TO DO
The records follow. Filter them to the lines that hold "LOVESEAT".

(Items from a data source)
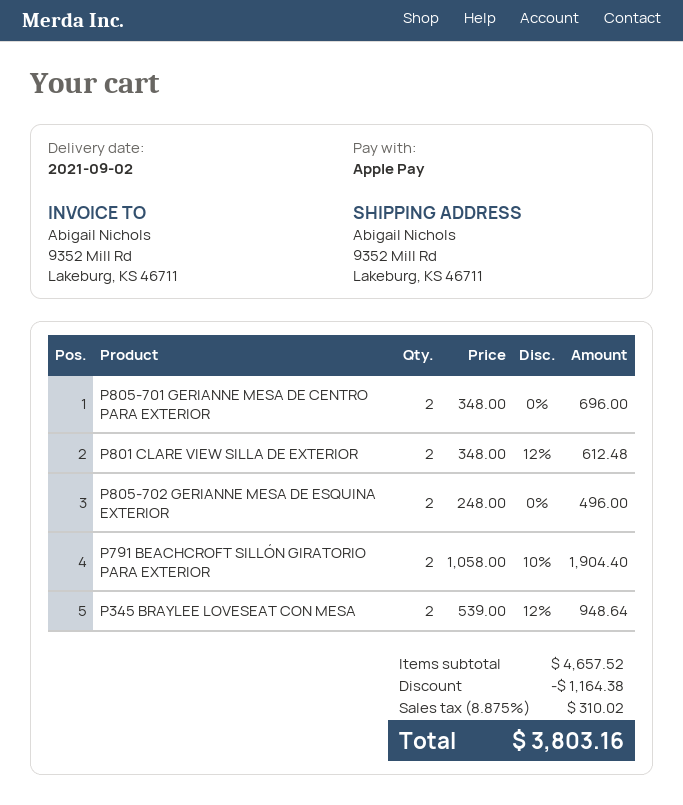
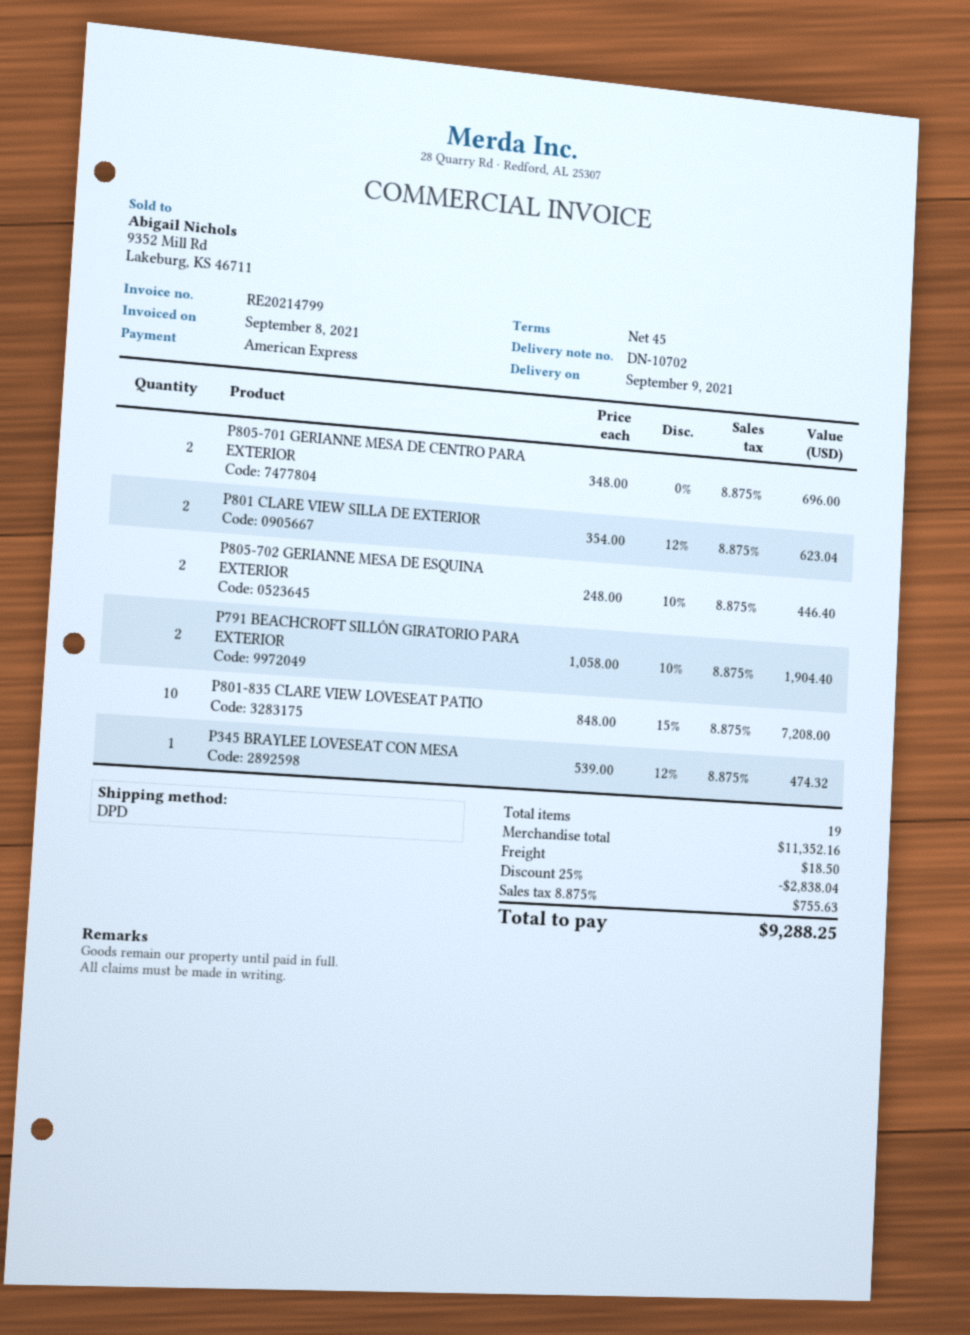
delivery date: 2021-09-02 -> 2021-09-09
payment method: Apple Pay -> American Express
P801 CLARE VIEW SILLA DE EXTERIOR: 2 x 348.00 - 12% = 612.48 -> 2 x 354.00 - 12% = 623.04
P805-702 GERIANNE MESA DE ESQUINA EXTERIOR: 2 x 248.00 = 496.00 -> 2 x 248.00 - 10% = 446.40
P345 BRAYLEE LOVESEAT CON MESA: 2 x 539.00 - 12% = 948.64 -> 1 x 539.00 - 12% = 474.32
P801-835 CLARE VIEW LOVESEAT PATIO: none -> 10 x 848.00 - 15% = 7208.00
subtotal: 4657.52 -> 11352.16
discount: 1164.38 -> 2838.04
shipping: none -> 18.50
tax: 8.875% = 310.02 -> 8.875% = 755.63
total: 3803.16 -> 9288.25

REPLY TO THE TASK
P345 BRAYLEE LOVESEAT CON MESA: 2 x 539.00 - 12% = 948.64 -> 1 x 539.00 - 12% = 474.32
P801-835 CLARE VIEW LOVESEAT PATIO: none -> 10 x 848.00 - 15% = 7208.00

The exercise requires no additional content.